We’ve written before about Taspo, the RFID-chipped ID card that allows “of age” (20 or older) smokers to get their smokes through any of the nations 420,000 tobacco vending machines. Mostly the campaign has been a disaster for folks who own vending machines, a boom for convenience stores (where you don’t need the cards), and and a burden for smokers who just want to buy a pack without registering themselves with Big Brother.
Taspo originally began their campaign to get people to sign up by providing application packets at vending machines. These required applicants to submit copies of identification, fill out a form, and provide pictures in specific sizes before mailing it all in. When this didn’t work, they began to set up stalls in conventions and train stations (like this one) to get folks signed up without having to pay for a picture.
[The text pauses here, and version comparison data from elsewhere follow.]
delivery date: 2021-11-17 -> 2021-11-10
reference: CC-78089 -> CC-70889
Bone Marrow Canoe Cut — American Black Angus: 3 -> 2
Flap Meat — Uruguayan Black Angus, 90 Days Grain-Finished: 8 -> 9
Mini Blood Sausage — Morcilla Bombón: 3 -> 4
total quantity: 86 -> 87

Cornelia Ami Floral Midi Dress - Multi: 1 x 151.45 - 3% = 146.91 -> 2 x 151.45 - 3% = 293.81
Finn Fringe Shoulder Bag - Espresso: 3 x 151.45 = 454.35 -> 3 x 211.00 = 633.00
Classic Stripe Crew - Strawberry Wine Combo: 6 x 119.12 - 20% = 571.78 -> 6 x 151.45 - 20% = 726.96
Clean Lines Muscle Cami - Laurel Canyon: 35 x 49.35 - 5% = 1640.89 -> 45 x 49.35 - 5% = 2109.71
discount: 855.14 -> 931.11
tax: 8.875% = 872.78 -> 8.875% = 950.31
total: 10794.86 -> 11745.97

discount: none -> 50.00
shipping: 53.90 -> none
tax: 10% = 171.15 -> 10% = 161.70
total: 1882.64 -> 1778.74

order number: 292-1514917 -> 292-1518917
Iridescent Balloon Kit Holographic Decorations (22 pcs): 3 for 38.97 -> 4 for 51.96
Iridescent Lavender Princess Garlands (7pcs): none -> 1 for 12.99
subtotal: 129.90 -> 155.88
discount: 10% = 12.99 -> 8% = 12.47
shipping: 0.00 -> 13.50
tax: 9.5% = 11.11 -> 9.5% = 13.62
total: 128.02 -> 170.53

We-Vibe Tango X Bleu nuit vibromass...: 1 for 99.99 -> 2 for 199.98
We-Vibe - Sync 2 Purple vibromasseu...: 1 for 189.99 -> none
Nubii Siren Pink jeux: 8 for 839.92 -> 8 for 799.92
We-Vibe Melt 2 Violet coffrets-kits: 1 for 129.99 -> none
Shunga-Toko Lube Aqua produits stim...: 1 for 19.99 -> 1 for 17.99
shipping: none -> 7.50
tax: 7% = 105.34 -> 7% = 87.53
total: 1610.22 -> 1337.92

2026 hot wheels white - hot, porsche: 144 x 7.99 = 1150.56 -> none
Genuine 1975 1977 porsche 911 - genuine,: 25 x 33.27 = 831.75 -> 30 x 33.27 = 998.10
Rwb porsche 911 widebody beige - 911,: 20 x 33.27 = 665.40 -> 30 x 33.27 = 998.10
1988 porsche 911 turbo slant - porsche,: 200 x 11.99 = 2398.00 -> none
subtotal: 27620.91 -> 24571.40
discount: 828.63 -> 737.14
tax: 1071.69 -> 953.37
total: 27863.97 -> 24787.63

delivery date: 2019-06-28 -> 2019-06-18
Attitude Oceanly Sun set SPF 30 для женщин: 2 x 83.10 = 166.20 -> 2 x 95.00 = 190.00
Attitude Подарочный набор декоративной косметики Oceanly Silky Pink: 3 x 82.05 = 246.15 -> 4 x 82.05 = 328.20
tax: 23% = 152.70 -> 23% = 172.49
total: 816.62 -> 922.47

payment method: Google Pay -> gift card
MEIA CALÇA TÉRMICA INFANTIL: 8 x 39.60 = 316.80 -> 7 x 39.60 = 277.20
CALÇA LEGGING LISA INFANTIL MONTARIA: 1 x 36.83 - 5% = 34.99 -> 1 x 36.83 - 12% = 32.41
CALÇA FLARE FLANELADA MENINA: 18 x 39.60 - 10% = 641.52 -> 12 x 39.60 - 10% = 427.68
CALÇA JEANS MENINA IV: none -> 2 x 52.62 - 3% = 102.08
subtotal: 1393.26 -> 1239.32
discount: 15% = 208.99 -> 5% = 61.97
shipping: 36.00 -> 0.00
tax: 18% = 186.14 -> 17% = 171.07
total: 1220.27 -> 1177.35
Clearly, this hasn’t worked either, as a Taspo service center has even opened up in Yoyogi to provide instant ID checks and card creation within 30 minutes.
Out of 27 million smokers in Japan, only 33.7% have signed up for the card, a significant amount if you consider that the rest have nearly no chance to use vending machines at all. In fact, convenience store sales have jumped to record highs in the last year thanks to the “Taspo Boom” in the midst of recession.
Going by purely anecdotal evidence and personal experience, even the heaviest smokers want nothing to do with the card. For most, however, it’s not a privacy issue, but one of pride: They don’t want an official “smoking license”, complete with a picture of themselves, to buy something that is their choice. In order to protect a small minority (teenagers) the rest of society must bear the burden of Taspo.
If tobacco makers are actually interested in selling their products and not just submitting to what will surely become complete regulation, they would be embracing vending machines with facial recognition, rather than making their customers file with the authorities. Of course, facial recognition doesn’t always work, but it’s a relatively non-invasive way to solve a problem that isn’t such a big deal to begin with.
In the meantime, convenience stores should beware: Increased sales in your sector mean that you’re next on the chopping block. Expect a full-on Taspo reader integrated into cash registers in no time.